Sentiment is hard to audit, so look at behavior instead. People keep coming back, in volume, and investors who have no sentimental stake wrote real checks. Within months of its soft launch the platform had already racked up more than 100,000 hours of support. Today it counts north of 160,000 members and runs 500-plus facilitated sessions every week.
“My circle has saved me, helping me finally make real progress.”
Answer a few intake questions and land in the group most relevant to what you're carrying - not a generic feed.
Join 60-minute video sessions with the same small group each week, guided by a trained, vetted facilitator.
For rough nights, drop into voice-only sessions throughout the day - support without having to be seen.
Message your group, plus personalized exercises, blogs and webinars so the work doesn't stop when the call ends.
It would be easy to read Circles as just another subscription app, and the cynic in all of us is welcome to try. But the mission has a stubborn specificity to it: connect people with peers who understand, under professional guidance, at a price that doesn't gate-keep grief. The vision statement is one line, and the company keeps repeating it because it's load-bearing - no one should be left alone while dealing with a life challenge.
That's also why the partnerships skew toward people who burn out for a living. The 2022 tie-up with the Don't Clock Out nurses' initiative wasn't a marketing flourish; it pointed the product at exactly the people the system tends to forget.

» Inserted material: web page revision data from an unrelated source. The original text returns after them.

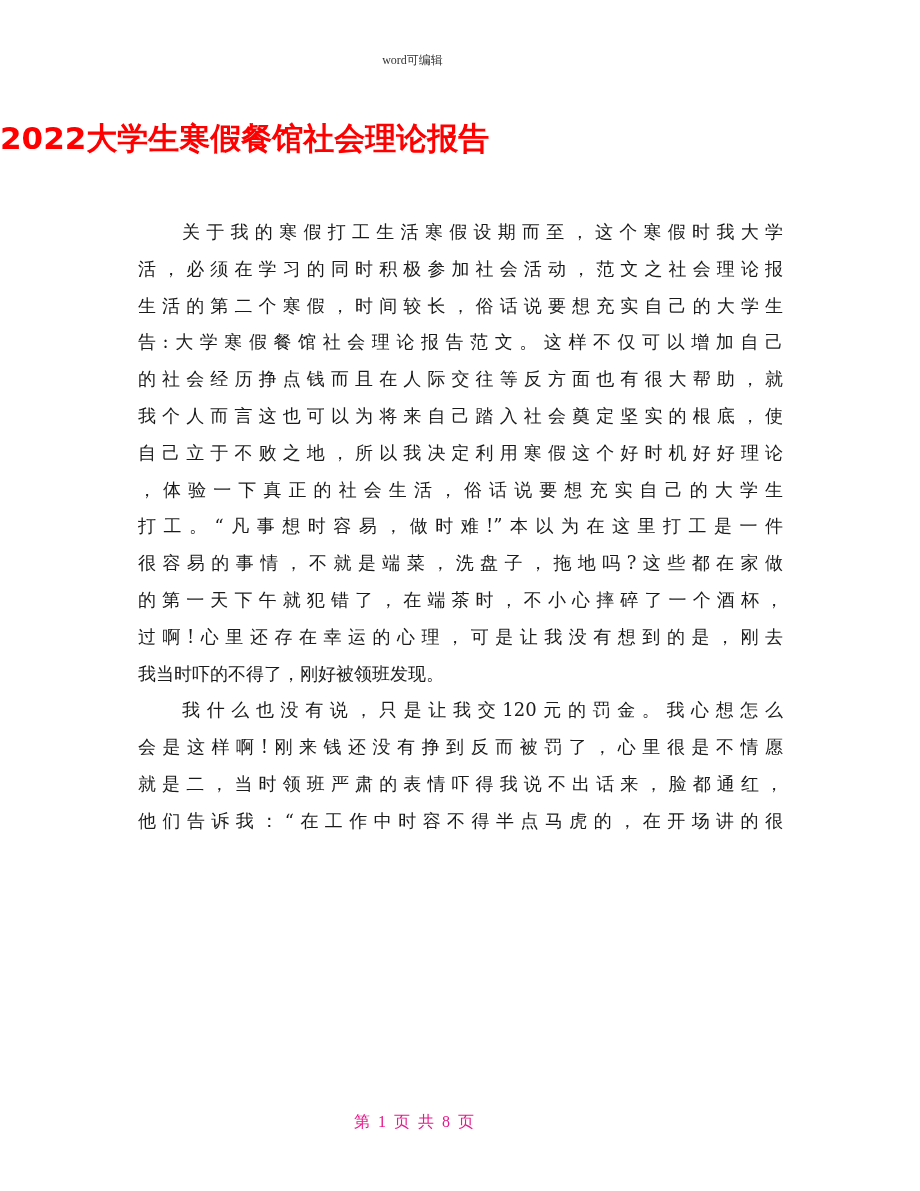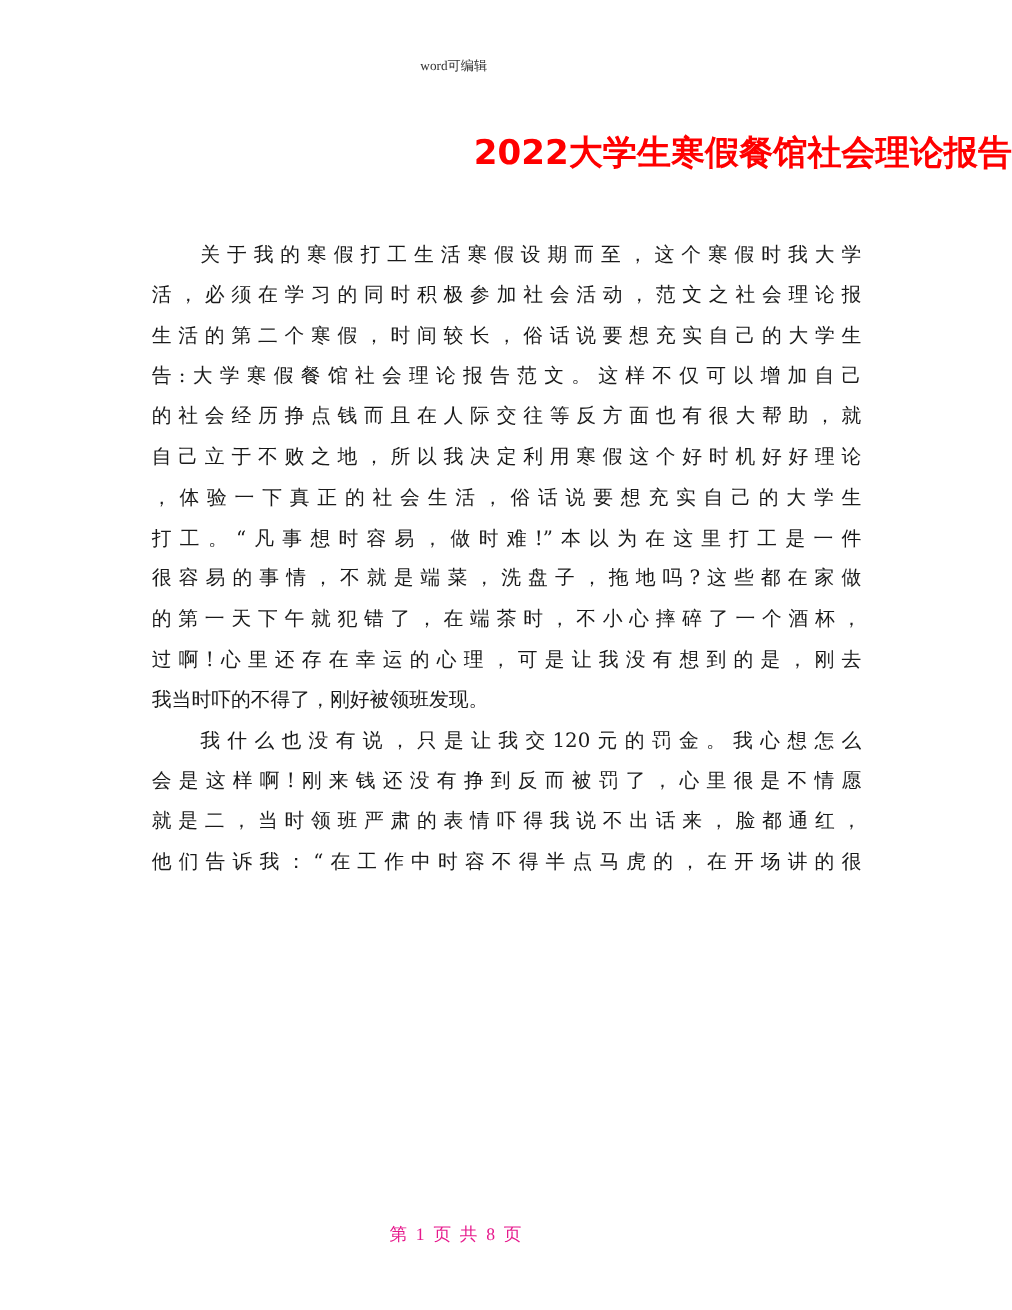--- a/index.html
+++ b/index.html
@@ -30,7 +30,7 @@
     top: 118px;
     left: 0;
     width: 920px;
-    text-align: right;
+    text-align: left;
     font-size: 31px;
     font-weight: bold;
     color: #ff0000;

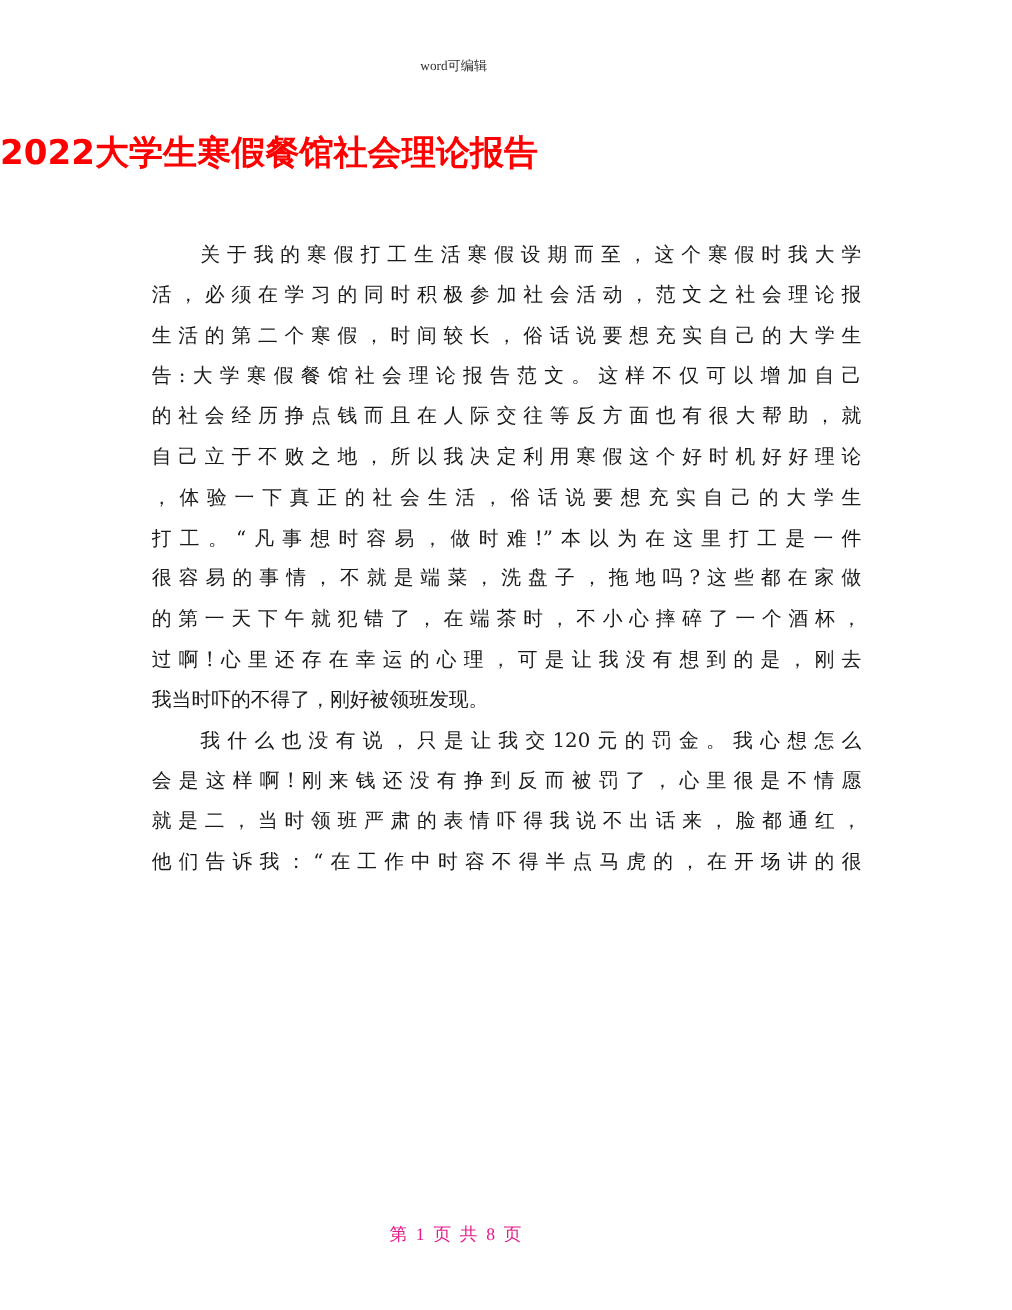--- a/index.html
+++ b/index.html
@@ -88,6 +88,7 @@
     <span class="line">生活的第二个寒假，时间较长，俗话说要想充实自己的大学生</span>
     <span class="line">告:大学寒假餐馆社会理论报告范文。这样不仅可以增加自己</span>
     <span class="line">的社会经历挣点钱而且在人际交往等反方面也有很大帮助，就</span>
+    <span class="line">我个人而言这也可以为将来自己踏入社会奠定坚实的根底，使</span>
     <span class="line">自己立于不败之地，所以我决定利用寒假这个好时机好好理论</span>
     <span class="line">，体验一下真正的社会生活，俗话说要想充实自己的大学生</span>
     <span class="line">打工。“凡事想时容易，做时难!”本以为在这里打工是一件</span>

The competition is loud - Talkspace, BetterHelp, a crop of group-focused upstarts like Coa and Grouport, and the oldest competitor of all, the in-person circle of folding chairs. Circles' edge isn't that it invented group support; humans have done that for a very long time. It's that it made the matching smart enough, and the price low enough, to put a folding-chair circle inside a phone.
Whether that holds depends on something software can't fully control: the warmth of the room. Scale a support group too aggressively and you risk turning it into a feed. The interesting question for Circles' next chapter is whether you can grow empathy like a tech product without flattening it into one.
So, back to that Tuesday night. The hour ends. The six people who pressed join an hour ago press leave - the widow, the newly divorced, the rest of them. Nothing about their grief has technically changed. But for sixty minutes the thing each of them carried alone got set down in the middle of a room and held by people who understood its exact weight. That is the entire product. Circles just figured out how to make that room appear on a Tuesday, on a phone, for the price of lunch.